同市は、鉄道工事が遅延したことに伴い、16年4月に締結した16年度の年度協定における工期を17年11月まで延伸(その後、更に18年1月まで延伸)していたのに、17年6月に、17年度の年度協定を締結していた。このため、16、17両年度の年度協定における工期が重複していて、建設業者から提出を受けた書類では16年度の年度協定の工事の内容とその出来高の把握を的確に行えなかった。しかし、16年度の年度協定の工事が完了したとする物品役務完了検査調書を作成して、JR東日本に委託費を支払い、これに基づき、補助事業の実績報告を行い国庫補助金の交付を受けていた。
そして、同市は、17年度の年度協定及び18年度の年度協定に基づく鉄道工事の施行に当たっても、工期が重複したままそれぞれ翌年度の年度協定を締結するなどしていて年度協定ごとの工事の内容とその出来高の把握を的確に行えなかったのに、年度協定の工事が完了したとしてJR東日本に委託費を支払うなどしていた。
さらに、同市は、鉄道工事全体の進ちょくを適切に把握していなかったため、19年度末までの工事施行分の委託費の支払額が実際の出来高より8億2358万余円過大となっていて、これに係る国庫補助金2億7452万余円が過大に交付されていた。

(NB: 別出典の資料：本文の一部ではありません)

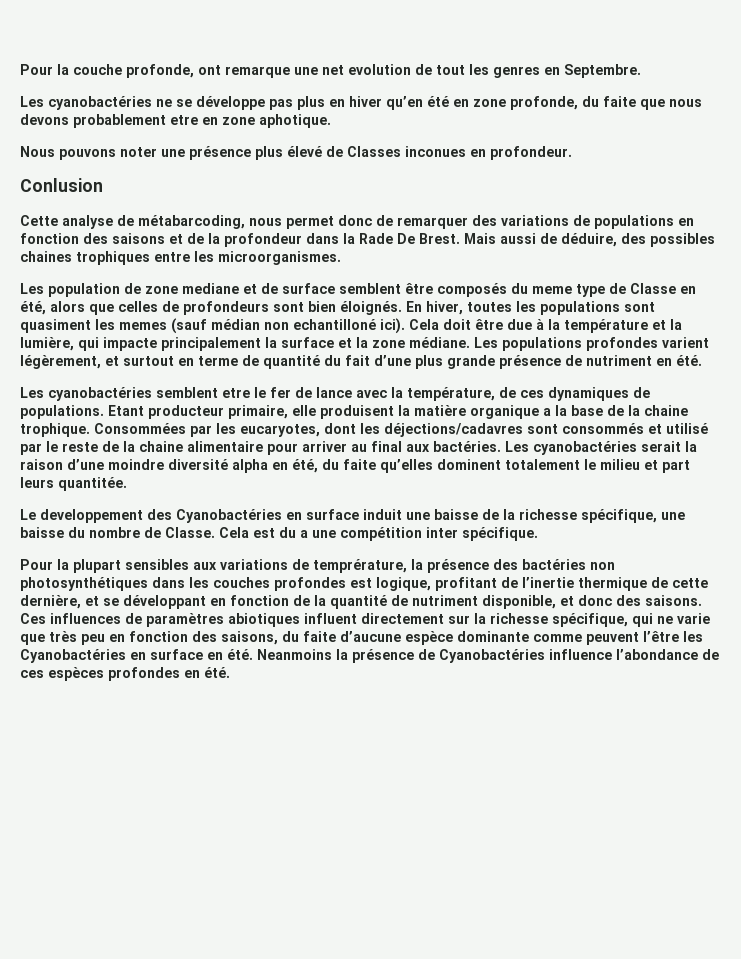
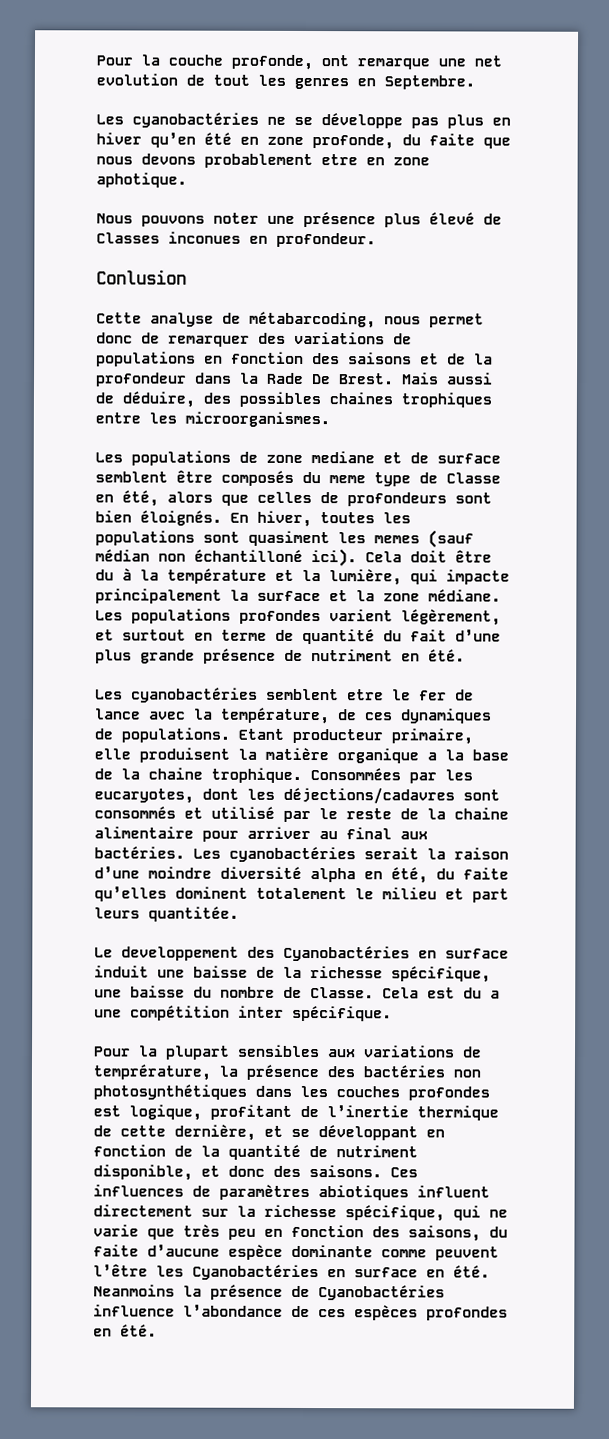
- Les population de zone mediane et de surface semblent être composés du meme type de Classe en été, alors que celles de profondeurs sont bien éloignés.
+ Les populations de zone mediane et de surface semblent être composés du meme type de Classe en été, alors que celles de profondeurs sont bien éloignés.
- En hiver, toutes les populations sont quasiment les memes (sauf médian non echantilloné ici).
+ En hiver, toutes les populations sont quasiment les memes (sauf médian non échantilloné ici).
- Cela doit être due à la température et la lumière, qui impacte principalement la surface et la zone médiane.
+ Cela doit être du à la température et la lumière, qui impacte principalement la surface et la zone médiane.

このように、長期にわたり鉄道事業者に施行を委託する鉄道工事において、年度協定ごとの工事の内容とその出来高の把握を的確に行えないことから、事業主体がその把握を行わないまま、年度協定に基づく工事がすべて完了したとして委託費を支払い、これに基づいて補助事業の実績報告を行っている事態は適切とは認められず、是正改善を図る要があると認められる。
このような事態が生じているのは、貴省において、補助事業における長期にわたる鉄道工事の施行に当たり、年度協定における工期が重複している場合は年度協定ごとの出来高の把握を的確に行えない状況であるのに、事業主体に対して、年度協定の工事の内容を変更して年度末で終了させて、完了していない工事については残工事分を翌年度の年度協定の工事としたり、延伸した年度協定における工期が終了した後に新たな翌年度の年度協定を締結させたりして、年度協定における工期が重複しないようにするための指導が十分に行われていなかったことなどによると認められる。
河川と鉄道が交差する箇所については、今後も多数の河川工事に伴う鉄道工事の施行が必要となることから、当該工事について、引き続き、鉄道事業者に委託することが見込まれる。
ついては、貴省において、長期にわたり鉄道事業者に鉄道工事を委託する場合には、事業主体に対して、年度協定ごとの出来高の把握が的確に行えるよう、当該年度と翌年度の年度協定における工期を重複させないよう助言するなど指導を徹底し、もって、委託した鉄道工事に係る支払を適切に行わせるよう是正改善の処置を求める。